Some time last Fall, while I was browsing through a used-book store in Berkeley, the title of a certain comic book caught my attention: The Four Immigrants Manga. I grabbed what I thought would be a 21st-century graphic novel. Turns out, it was a 20th-century graphic novel. Four Immigrants was written and drawn by Henry Yoshitaka Kiyama in the early 1900s, and it chronicles the adventures and mishaps of the author and his three friends after their arrival from Japan to the San Francisco Bay Area. They live through major historical events like the 1906 Earthquake, World War I, the 1915 World's Fair and Prohibition, all of which are captured in American comic-strip style.
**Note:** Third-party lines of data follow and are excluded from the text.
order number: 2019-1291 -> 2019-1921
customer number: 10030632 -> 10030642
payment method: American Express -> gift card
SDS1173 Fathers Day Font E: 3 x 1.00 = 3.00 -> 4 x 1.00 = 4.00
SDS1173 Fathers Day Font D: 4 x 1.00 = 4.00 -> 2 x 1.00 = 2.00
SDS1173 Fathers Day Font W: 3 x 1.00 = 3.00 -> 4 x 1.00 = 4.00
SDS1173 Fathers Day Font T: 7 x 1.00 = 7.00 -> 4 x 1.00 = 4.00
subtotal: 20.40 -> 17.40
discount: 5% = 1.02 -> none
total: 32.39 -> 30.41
What amazed me most about the book is that Kiyama's four characters - Henry, Charlie, Frank & Fred - each arrive in San Francisco with different aspirations, and they each encounter a unique experience with life in the United States. That sounded like the set-up of a great musical if I ever heard one.
I wanted to pursue the path of adapting this work in the right way, so I e-mailed the translator of Four Immigrants, Frederik L. Schodt, who just so happens to live in the Bay Area himself. I invited him to watch my show The Song of the Nightingale so he could get a sense of what kind of writing I do. After he attended the show, we met up for some ramen (how appropriate) in downtown Oakland. Fred turned out to be a very warm and friendly individual. He said he was impressed by my work on Nightingale, and that he felt Four Immigrants could translate well on-stage. He also talked about his own path to finding Kiyama's work, and how he had ended up actually meeting the artist's surviving family in Japan. He encouraged me to pursue writing a first draft, and suggested that once it was complete, we could meet up again and continue the conversation from that point forward.
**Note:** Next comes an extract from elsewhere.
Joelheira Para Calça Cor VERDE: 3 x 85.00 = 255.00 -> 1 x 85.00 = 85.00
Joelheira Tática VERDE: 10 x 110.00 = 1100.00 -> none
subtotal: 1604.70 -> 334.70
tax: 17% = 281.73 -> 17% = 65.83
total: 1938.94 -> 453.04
Now, as with any creative venture, there's no way of telling what the life of this project will be. But I'm excited to dive into the work, and have been in serious research-mode, learning as much as I can about a variety of related topics like Japanese immigration at the turn of the 20th, San Francisco history, comic books, theatrical and musical styles of the time period, and even Japanese wood block prints. At the end of April, I will be participating in a writer's retreat at TheatreWorks, which will give me time to start constructing the basic shape of the show to see whether it can grow into something that stands on its own.
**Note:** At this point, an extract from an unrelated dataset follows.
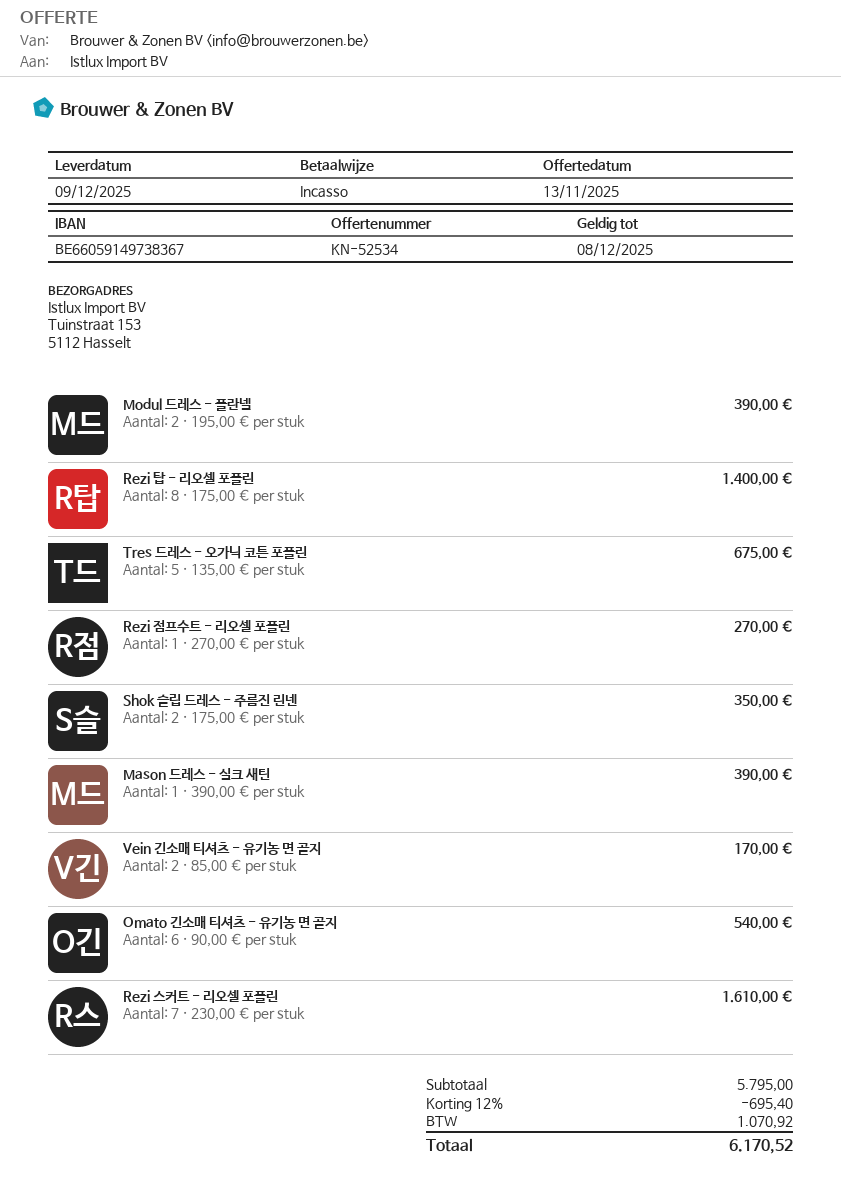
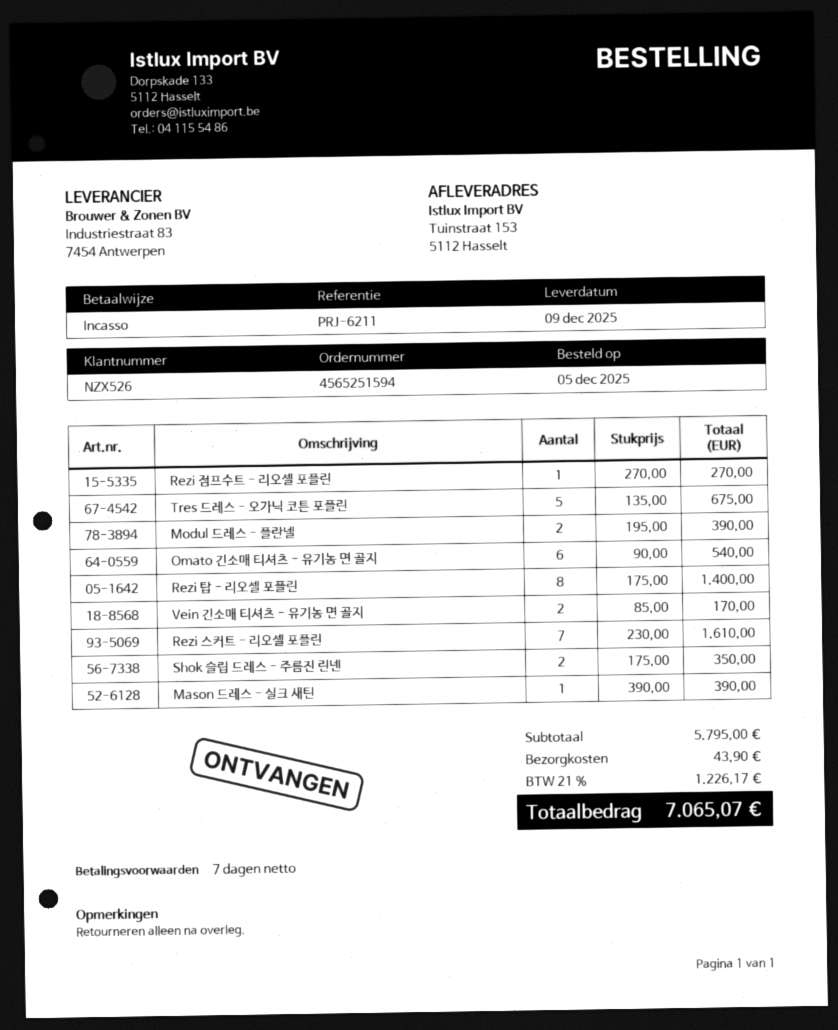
discount: 12% = 695.40 -> none
shipping: none -> 43.90
tax: 1070.92 -> 1226.17
total: 6170.52 -> 7065.07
In some weird way, I feel like I am walking in Kiyama's footsteps. In the first episode of Four Immigrants, Kiyama portrays himself as a young man who would like "to study art, to eventually contribute to the art world back home in Asia. Now, the US is my home, and I am not a visual artist, but I feel a certain kinship to what Kiyama accomplished through Four Immigrants. I want to honor both the complicated history and the simple, tongue-in-cheek humor Kiyama has captured in the work. By doing so, I hope my musical adaptation of the work will bring more people to learn of the fascinating Henry Yoshitaka Kiyama, as well as become its own contribution to the art world here in the States.